C++ networking library
Wangle is a library that makes it easy to build protocols, application clients, and application servers.
It's like Netty + Finagle smooshed together, but in C++
First, download and install the folly library from https://github.com/facebook/folly/ You'll also need cmake. Once folly is installed, run the following inside the wangle directory to build, test, and install wangle:
cmake .
make
ctest
sudo make install
See the examples/ directory for some example Wangle servers and clients
Wangle is BSD-licensed. We also provide an additional patent grant.
See the CONTRIBUTING file for how to help out.
Wangle interfaces are asynchronous. Interfaces are currently based on Futures, but we're also exploring how to support fibers
Client / Server abstraction #
You're probably familiar with Java's Netty, or Python's twisted, or similar libraries.
It is built on top of folly/async/io, so it's one level up the stack from that (or similar abstractions like boost::asio)
ServerBootstrap - easily manage creation of threadpools and pipelines
ClientBootstrap - the same for clients
Pipeline - set up a series of handlers that modify your socket data
Request / Response abstraction #
This is roughly equivalent to the Finagle library.
Aims to provide easy testing, load balancing, client pooling, retry logic, etc. for any request/response type service - i.e. thrift, http, etc.
Service - a matched interface between client/server. A server will implement this interface, and a client will call in to it. These are protocol-specific
ServiceFilter - a generic filter on a service. Examples: stats, request timeouts, rate limiting
ServiceFactory - A factory that creates client connections. Any protocol specific setup code goes here
ServiceFactoryFilter - Generic filters that control how connections are created. Client examples: load balancing, pooling, idle timeouts, markdowns, etc.
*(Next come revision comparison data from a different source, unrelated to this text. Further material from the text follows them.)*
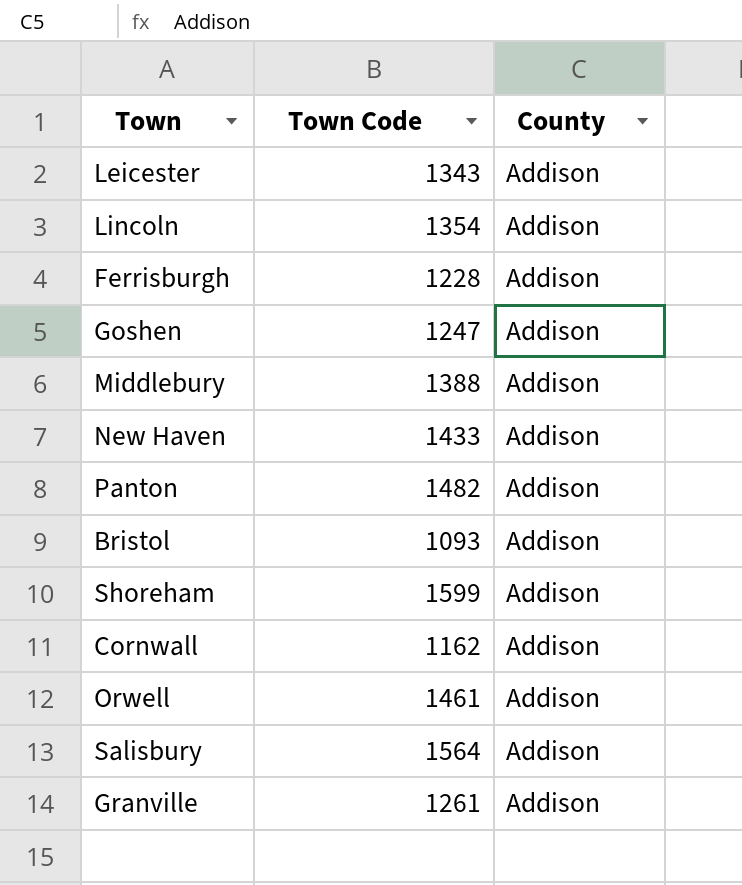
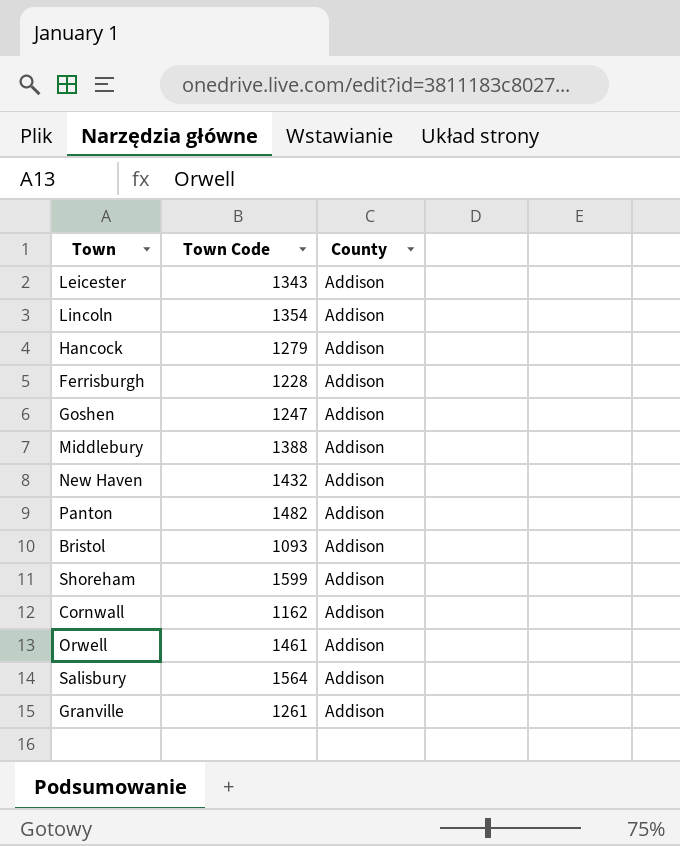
row Hancock: none -> 1279 | Addison
New Haven | Town Code: 1433 -> 1432

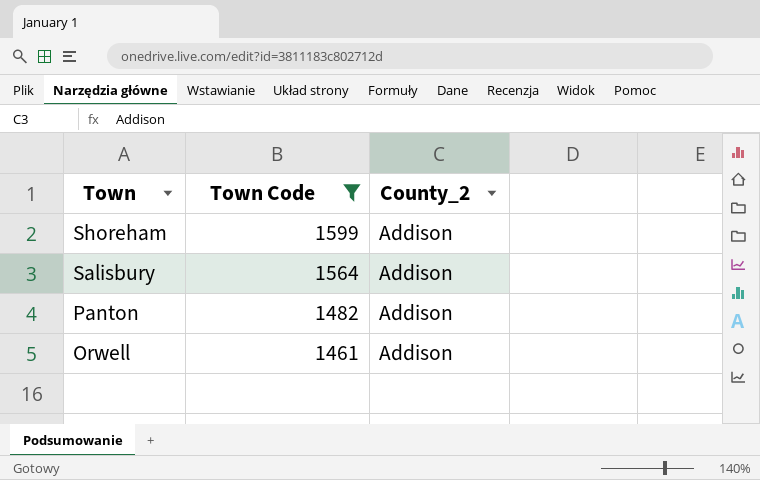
filter: none -> Town Code >= 1461
row order: none -> Town descending
column name: County -> County_2

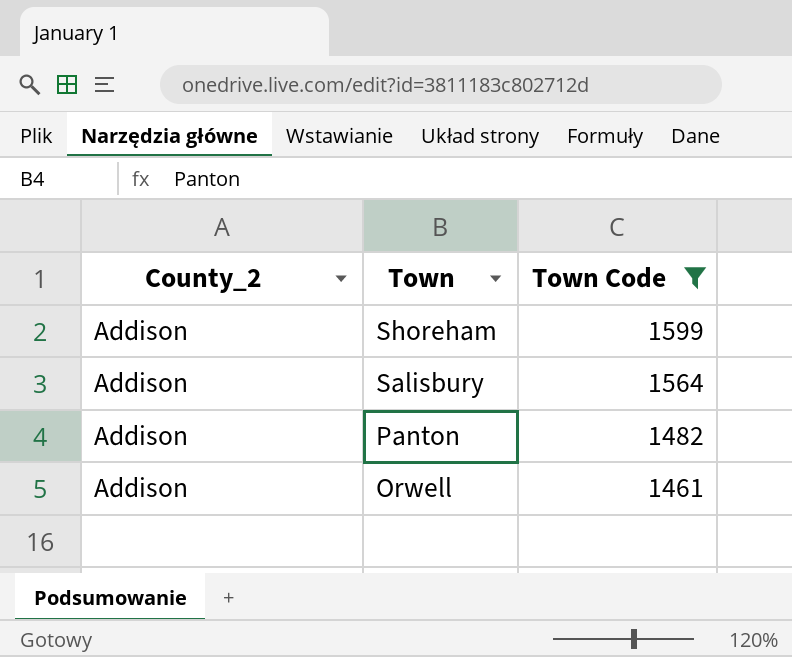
column County_2 | position: 3 -> 1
Easily create a new server
ServerBootstrap does the work to set up one or multiple acceptor threads, and one or multiple sets of IO threads. The thread pools can be the same. SO_REUSEPORT is automatically supported for multiple accept threads. tcp is most common, although udp is also supported.
Methods #
childPipeline(PipelineFactory<Pipeline>)
Sets the pipeline factory for each new connection. One pipeline per connection will be created.
group(IOThreadPoolExecutor accept, IOThreadPoolExecutor io)
Sets the thread pools for accept and io thread pools. If more than one thread is in the accept group, SO_REUSEPORT is used. Defaults to a single accept thread, and one io thread per core.
bind(SocketAddress),bind(port)
Binds to a port. Automatically starts to accept after bind.
stop()
Stops listening on all sockets.
join()
Joins all threadpools - all current reads and writes will be completed before this method returns.
waitForStop()
Waits for stop() to be called from another thread.
Other methods #
channelFactory(ServerSocketFactory)
Sets up the type of server. Defaults to TCP AsyncServerSocket, but AsyncUDPServerSocket is also supported to receive udp messages. In practice, ServerBootstrap is only useful for udp if you need to multiplex the messages across many threads, or have TCP connections going on at the same time, etc. Simple usages of AsyncUDPSocket probably don't need the complexity of ServerBootstrap.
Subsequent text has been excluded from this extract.